** EXTRACTED RECORDS follows **
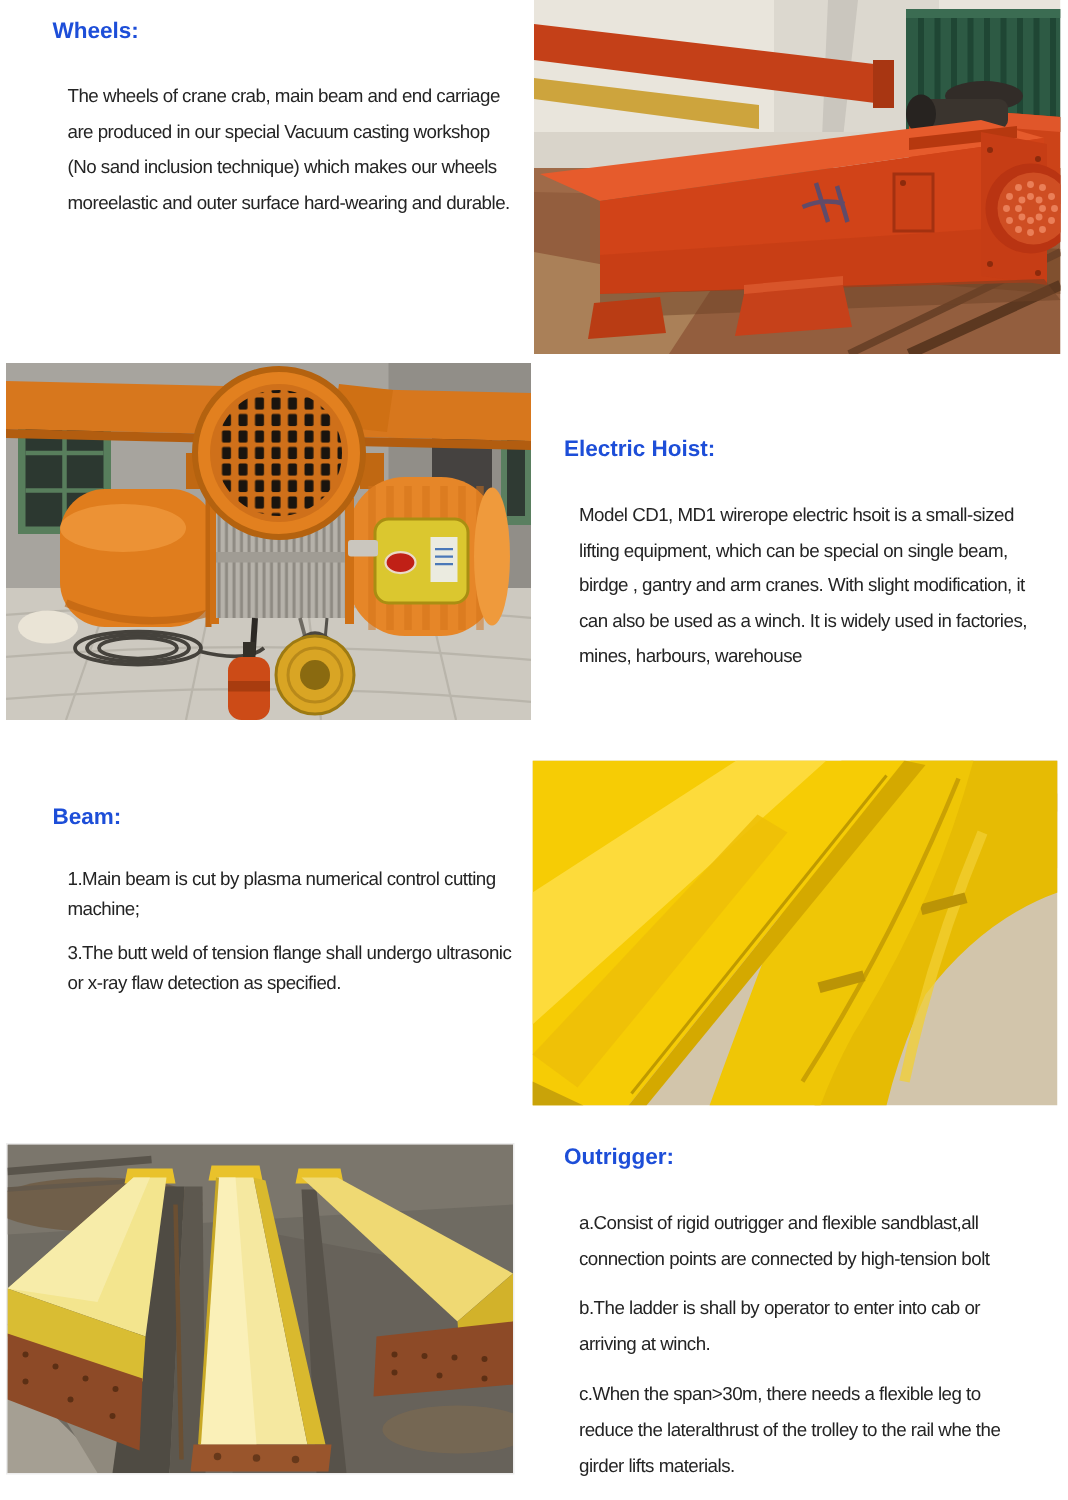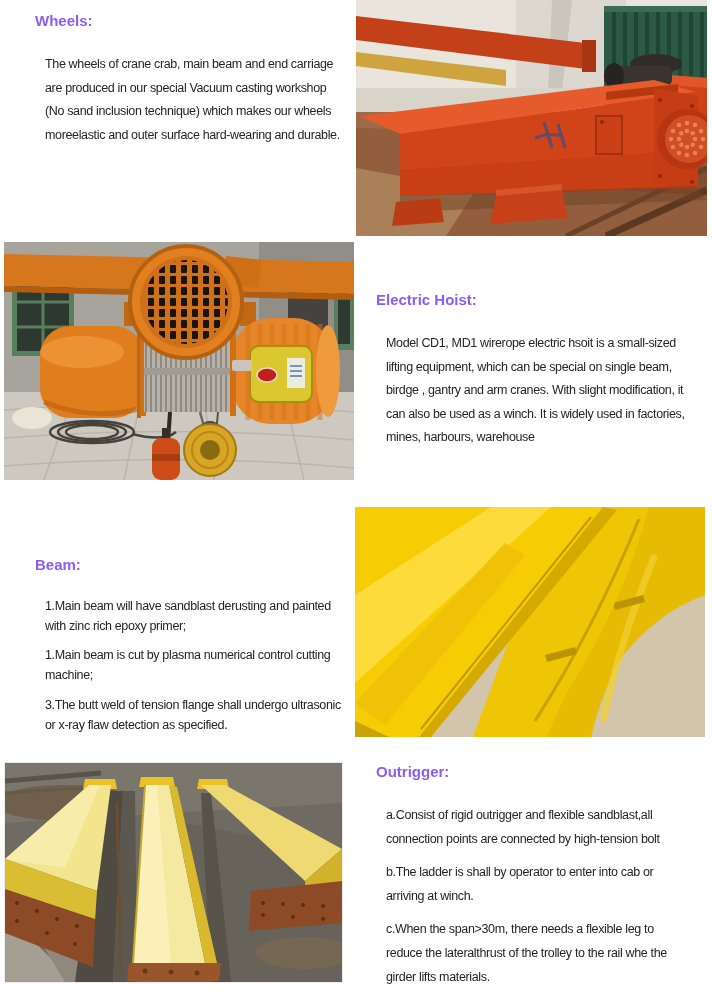--- a/index.html
+++ b/index.html
@@ -6,7 +6,7 @@
   .page{position:relative;width:712px;height:1000px;background:#ffffff;overflow:hidden;
         font-family:"Liberation Sans","DejaVu Sans",sans-serif;color:#1e1e1e;}
   .text-block{position:absolute;}
-  .text-block h2{font-size:15px;line-height:17px;font-weight:700;color:#8b5cf6;margin:0 0 24px 0;letter-spacing:0;}
+  .text-block h2{font-size:15px;line-height:17px;font-weight:700;color:#1d4ed8;margin:0 0 24px 0;letter-spacing:0;}
   .text-block p{font-size:12.5px;letter-spacing:-0.35px;color:#242424;margin:10px;line-height:23.6px;}
   .text-block.tight p{line-height:19.7px;}
   figure.photo{position:absolute;margin:0;padding:0;}

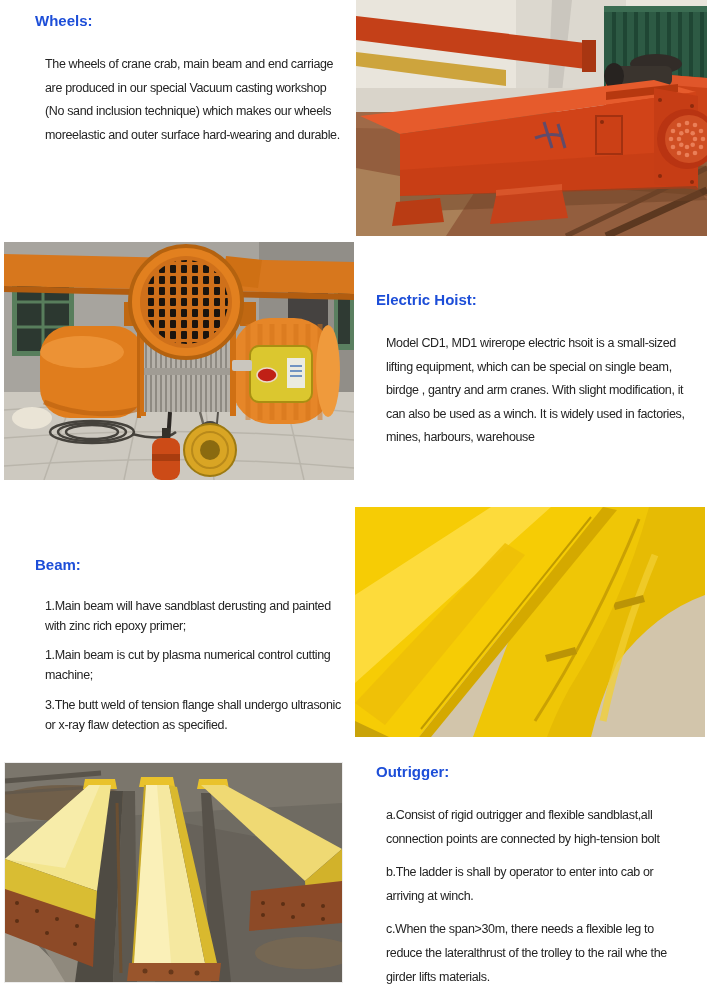--- a/index.html
+++ b/index.html
@@ -187,7 +187,7 @@
     <p>Model CD1, MD1 wirerope electric hsoit is a small-sized lifting equipment, which can be special on single beam, birdge , gantry and arm cranes. With slight modification, it can also be used as a winch. It is widely used in factories, mines, harbours, warehouse</p>
   </div>
 
-  <div class="text-block tight" style="left:35px;top:556px;width:326px;">
+  <div class="text-block tight" style="left:35px;top:536px;width:326px;">
     <h2>Beam:</h2>
     <p>1.Main beam will have sandblast derusting and painted with zinc rich epoxy primer;</p>
     <p>1.Main beam is cut by plasma numerical control cutting machine;</p>

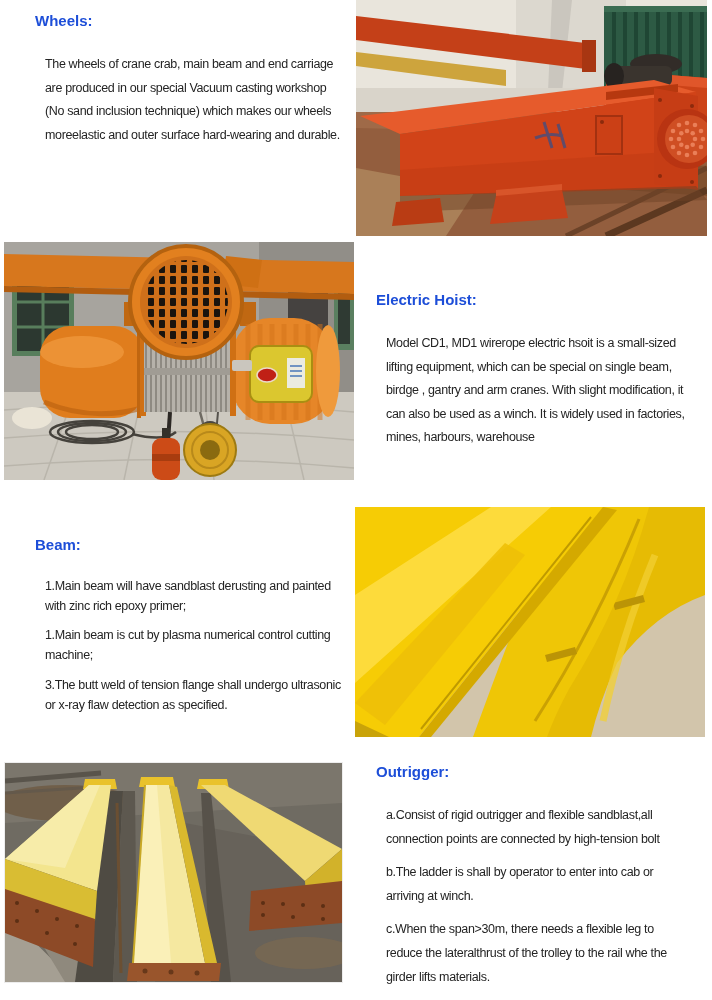--- a/index.html
+++ b/index.html
@@ -189,7 +189,6 @@
 
   <div class="text-block tight" style="left:35px;top:536px;width:326px;">
     <h2>Beam:</h2>
-    <p>1.Main beam will have sandblast derusting and painted with zinc rich epoxy primer;</p>
     <p>1.Main beam is cut by plasma numerical control cutting machine;</p>
     <p>3.The butt weld of tension flange shall undergo ultrasonic or x-ray flaw detection as specified.</p>
   </div>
** End of EXTRACTED RECORDS **
Each line of the data above must be repeated exactly, images excluded.

## SOLUTION
--- a/index.html
+++ b/index.html
@@ -6,7 +6,7 @@
   .page{position:relative;width:712px;height:1000px;background:#ffffff;overflow:hidden;
         font-family:"Liberation Sans","DejaVu Sans",sans-serif;color:#1e1e1e;}
   .text-block{position:absolute;}
-  .text-block h2{font-size:15px;line-height:17px;font-weight:700;color:#8b5cf6;margin:0 0 24px 0;letter-spacing:0;}
+  .text-block h2{font-size:15px;line-height:17px;font-weight:700;color:#1d4ed8;margin:0 0 24px 0;letter-spacing:0;}
   .text-block p{font-size:12.5px;letter-spacing:-0.35px;color:#242424;margin:10px;line-height:23.6px;}
   .text-block.tight p{line-height:19.7px;}
   figure.photo{position:absolute;margin:0;padding:0;}

--- a/index.html
+++ b/index.html
@@ -187,7 +187,7 @@
     <p>Model CD1, MD1 wirerope electric hsoit is a small-sized lifting equipment, which can be special on single beam, birdge , gantry and arm cranes. With slight modification, it can also be used as a winch. It is widely used in factories, mines, harbours, warehouse</p>
   </div>
 
-  <div class="text-block tight" style="left:35px;top:556px;width:326px;">
+  <div class="text-block tight" style="left:35px;top:536px;width:326px;">
     <h2>Beam:</h2>
     <p>1.Main beam will have sandblast derusting and painted with zinc rich epoxy primer;</p>
     <p>1.Main beam is cut by plasma numerical control cutting machine;</p>

--- a/index.html
+++ b/index.html
@@ -189,7 +189,6 @@
 
   <div class="text-block tight" style="left:35px;top:536px;width:326px;">
     <h2>Beam:</h2>
-    <p>1.Main beam will have sandblast derusting and painted with zinc rich epoxy primer;</p>
     <p>1.Main beam is cut by plasma numerical control cutting machine;</p>
     <p>3.The butt weld of tension flange shall undergo ultrasonic or x-ray flaw detection as specified.</p>
   </div>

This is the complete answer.